Exact copies of all the lines below are wanted, without a single picture.

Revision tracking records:
------------------------------------

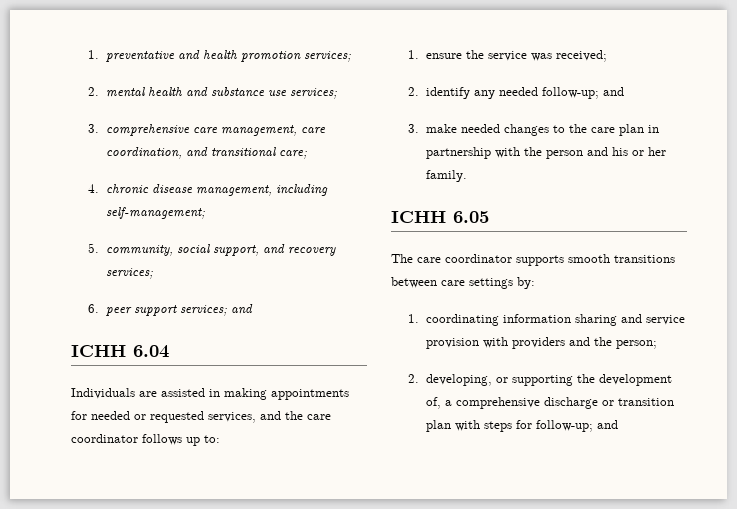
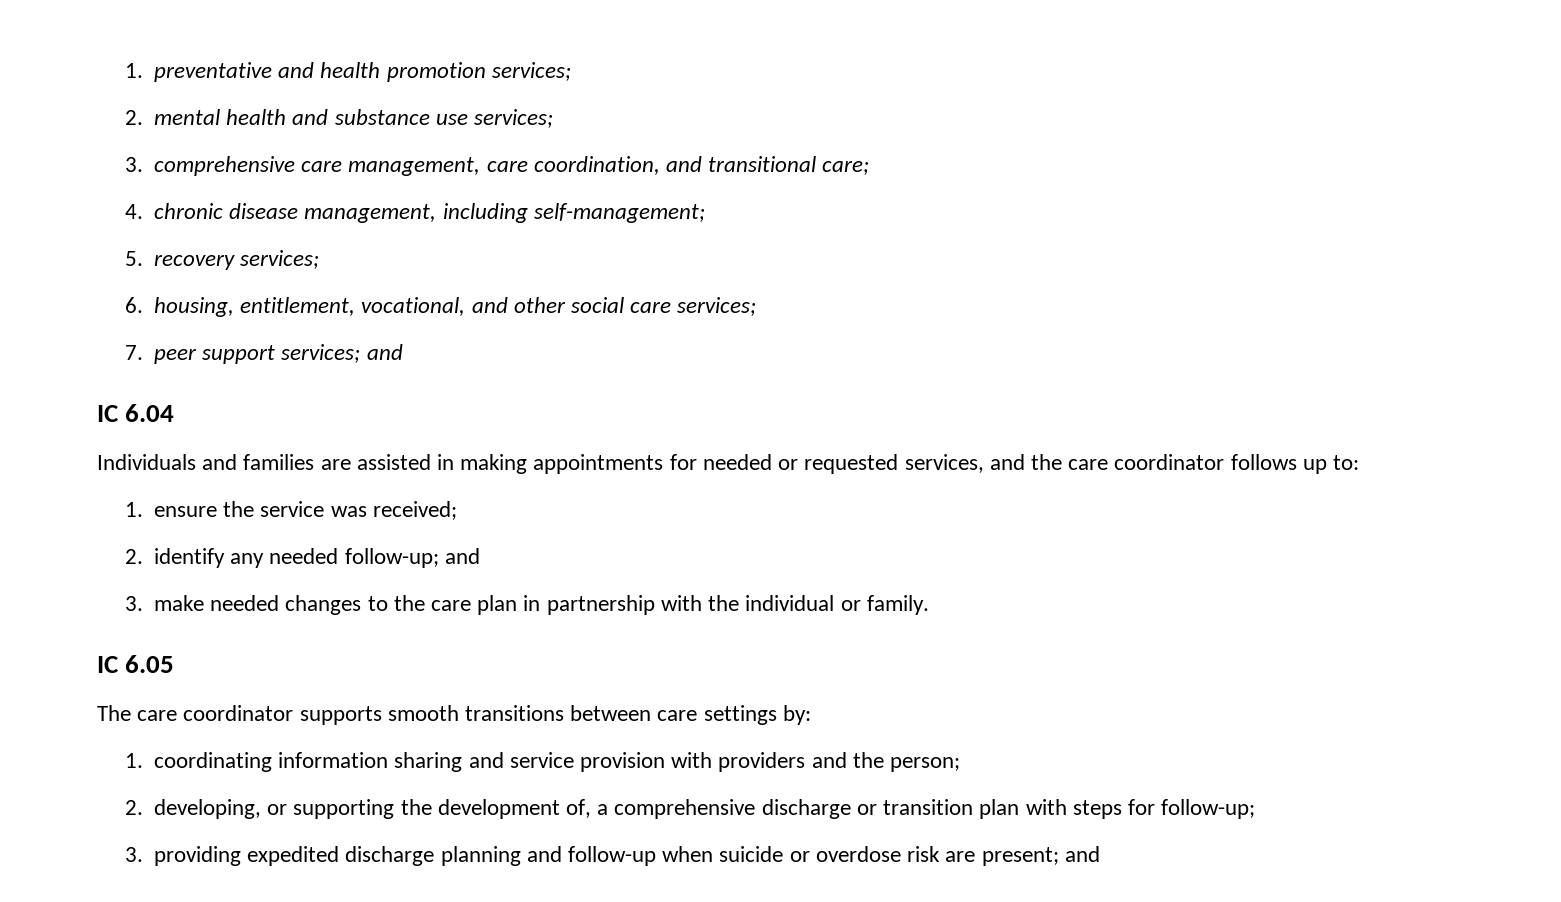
- 5. community, social support, and recovery services;
- 6. peer support services; and
+ 5. recovery services;
+ 6. housing, entitlement, vocational, and other social care services;
+ 7. peer support services; and
- ICHH 6.04
+ IC 6.04
- Individuals are assisted in making appointments for needed or requested services, and the care coordinator follows up to:
+ Individuals and families are assisted in making appointments for needed or requested services, and the care coordinator follows up to:
- 3. make needed changes to the care plan in partnership with the person and his or her family.
+ 3. make needed changes to the care plan in partnership with the individual or family.
- ICHH 6.05
+ IC 6.05
- 2. developing, or supporting the development of, a comprehensive discharge or transition plan with steps for follow-up; and
+ 2. developing, or supporting the development of, a comprehensive discharge or transition plan with steps for follow-up;
+ 3. providing expedited discharge planning and follow-up when suicide or overdose risk are present; and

------------------------------------

## FINISHED EXERCISE
- 5. community, social support, and recovery services;
- 6. peer support services; and
+ 5. recovery services;
+ 6. housing, entitlement, vocational, and other social care services;
+ 7. peer support services; and
- ICHH 6.04
+ IC 6.04
- Individuals are assisted in making appointments for needed or requested services, and the care coordinator follows up to:
+ Individuals and families are assisted in making appointments for needed or requested services, and the care coordinator follows up to:
- 3. make needed changes to the care plan in partnership with the person and his or her family.
+ 3. make needed changes to the care plan in partnership with the individual or family.
- ICHH 6.05
+ IC 6.05
- 2. developing, or supporting the development of, a comprehensive discharge or transition plan with steps for follow-up; and
+ 2. developing, or supporting the development of, a comprehensive discharge or transition plan with steps for follow-up;
+ 3. providing expedited discharge planning and follow-up when suicide or overdose risk are present; and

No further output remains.